Tritrophic phenological match-mismatch in space and time
Burgess et al. 2018, 21/06/2018
Scientists have been studying the effect of earlier springs on feeding relationships in deciduous forests. Concerned about the impact of rising temperatures linked to climate change, they studied the links between oak first leaf, caterpillar activity and bird nesting. The findings have been published in the respected scientific journal, Nature Ecology and Evolution, entitled Tritrophic phenological match-mismatch in space and time.
Collecting the data
Led by researchers from RSPB and the universities of Exeter and Edinburgh, the research team also included the universities of Durham, Sheffield, Glasgow, Oxford, Stirling and Cardiff. They used data from citizen science projects - projects which involve volunteers in the scientific process, in this case collecting environmental data.
This data included records from Nature's Calendar. For this research, 10,073 records of oak tree first leafing dates from 1998 to 2016 were used.
The timing of egg laying by blue tits, great tits and pied flycatchers were recorded by the British Trust for Ornithology's Nest Record Scheme, which has been running since 1939. The study used ‘first egg dates’ (FED) from 1960 to 2016.
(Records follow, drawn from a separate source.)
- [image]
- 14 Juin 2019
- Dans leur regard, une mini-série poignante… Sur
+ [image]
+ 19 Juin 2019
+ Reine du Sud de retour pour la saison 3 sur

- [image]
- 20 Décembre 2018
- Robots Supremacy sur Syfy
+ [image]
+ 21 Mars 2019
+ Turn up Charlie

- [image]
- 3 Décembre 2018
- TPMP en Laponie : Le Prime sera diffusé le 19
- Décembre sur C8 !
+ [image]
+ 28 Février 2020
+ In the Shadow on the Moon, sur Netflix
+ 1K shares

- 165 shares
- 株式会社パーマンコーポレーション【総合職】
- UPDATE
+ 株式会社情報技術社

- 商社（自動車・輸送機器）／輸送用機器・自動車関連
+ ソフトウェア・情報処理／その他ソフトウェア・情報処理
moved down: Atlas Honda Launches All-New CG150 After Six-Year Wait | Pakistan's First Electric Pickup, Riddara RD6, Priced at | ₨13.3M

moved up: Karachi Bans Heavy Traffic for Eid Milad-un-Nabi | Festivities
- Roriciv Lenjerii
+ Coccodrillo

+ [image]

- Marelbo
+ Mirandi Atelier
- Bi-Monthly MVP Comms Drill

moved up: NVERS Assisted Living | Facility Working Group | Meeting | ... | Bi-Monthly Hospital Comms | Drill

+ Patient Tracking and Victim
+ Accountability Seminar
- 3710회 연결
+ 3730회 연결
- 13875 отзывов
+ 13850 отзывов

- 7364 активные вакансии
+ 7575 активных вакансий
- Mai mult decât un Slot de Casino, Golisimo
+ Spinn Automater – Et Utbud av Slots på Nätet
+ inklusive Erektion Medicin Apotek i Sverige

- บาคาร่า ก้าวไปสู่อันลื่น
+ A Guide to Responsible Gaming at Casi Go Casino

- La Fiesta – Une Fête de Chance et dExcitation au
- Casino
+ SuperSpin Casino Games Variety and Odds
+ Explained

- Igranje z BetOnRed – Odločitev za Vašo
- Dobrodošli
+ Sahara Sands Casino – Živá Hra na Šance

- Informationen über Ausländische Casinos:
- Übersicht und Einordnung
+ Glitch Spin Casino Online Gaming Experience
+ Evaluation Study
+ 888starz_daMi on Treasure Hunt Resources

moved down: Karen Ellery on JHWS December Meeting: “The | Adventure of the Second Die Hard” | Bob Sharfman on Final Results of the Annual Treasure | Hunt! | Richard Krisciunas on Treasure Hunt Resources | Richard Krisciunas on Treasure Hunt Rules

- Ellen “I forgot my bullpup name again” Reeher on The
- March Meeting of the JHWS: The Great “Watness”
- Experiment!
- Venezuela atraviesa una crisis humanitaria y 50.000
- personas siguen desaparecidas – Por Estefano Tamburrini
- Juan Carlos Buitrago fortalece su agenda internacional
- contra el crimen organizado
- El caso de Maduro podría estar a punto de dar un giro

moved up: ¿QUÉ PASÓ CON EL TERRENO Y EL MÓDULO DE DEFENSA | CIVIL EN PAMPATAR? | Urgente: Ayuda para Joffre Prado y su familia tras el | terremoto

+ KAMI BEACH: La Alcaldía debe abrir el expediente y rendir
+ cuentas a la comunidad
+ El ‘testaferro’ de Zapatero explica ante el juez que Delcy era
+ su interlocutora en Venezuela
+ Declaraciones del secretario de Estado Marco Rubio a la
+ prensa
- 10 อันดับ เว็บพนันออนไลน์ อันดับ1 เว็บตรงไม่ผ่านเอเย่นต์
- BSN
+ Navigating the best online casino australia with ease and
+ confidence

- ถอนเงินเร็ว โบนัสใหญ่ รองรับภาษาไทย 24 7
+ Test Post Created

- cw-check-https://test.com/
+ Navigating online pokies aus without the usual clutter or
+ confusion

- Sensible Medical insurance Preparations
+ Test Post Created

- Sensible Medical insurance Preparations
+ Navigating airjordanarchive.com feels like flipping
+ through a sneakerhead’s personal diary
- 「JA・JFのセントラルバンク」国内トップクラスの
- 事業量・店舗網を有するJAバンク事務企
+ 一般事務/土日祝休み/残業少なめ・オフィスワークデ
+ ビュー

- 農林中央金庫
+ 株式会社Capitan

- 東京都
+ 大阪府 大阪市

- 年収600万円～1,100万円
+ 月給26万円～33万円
Caterpillar abundance was inferred by the researchers who used traps to collect their droppings beneath oak trees between 2008 and 2016.
The impact of earlier springs
In deciduous forests there is a short window of opportunity in spring when caterpillars are abundant. Some bird species time their breeding so that their chicks benefit from this influx of food.
Although spring this year may have bucked the trend, on average spring is now arriving 11 days earlier than it was in the 19th century. Oak trees leaf earlier in warmer springs, which correlates with an earlier peak in the caterpillar abundance too; oak and caterpillars have a similar sensitivity to temperature changes. The birds need to breed earlier to reap the rewards of the ephemeral caterpillar crop.
The researchers found that the warmer springs create a ‘mismatch’, where hungry chicks hatch too late to feast on abundant caterpillars.
The earlier that spring arrives, the harder it is for birds to adjust the timing of their breeding to match the peak in caterpillars.
Pied flycatchers experienced the greatest mismatch as they are migratory birds - not being in the UK over winter means they are less able to respond to changes in our local weather.
In the future, spring is expected to continue getting warmer and earlier due to climate change. Hatching of these forest birds will be ‘increasingly mismatched’ with peaks in caterpillar numbers.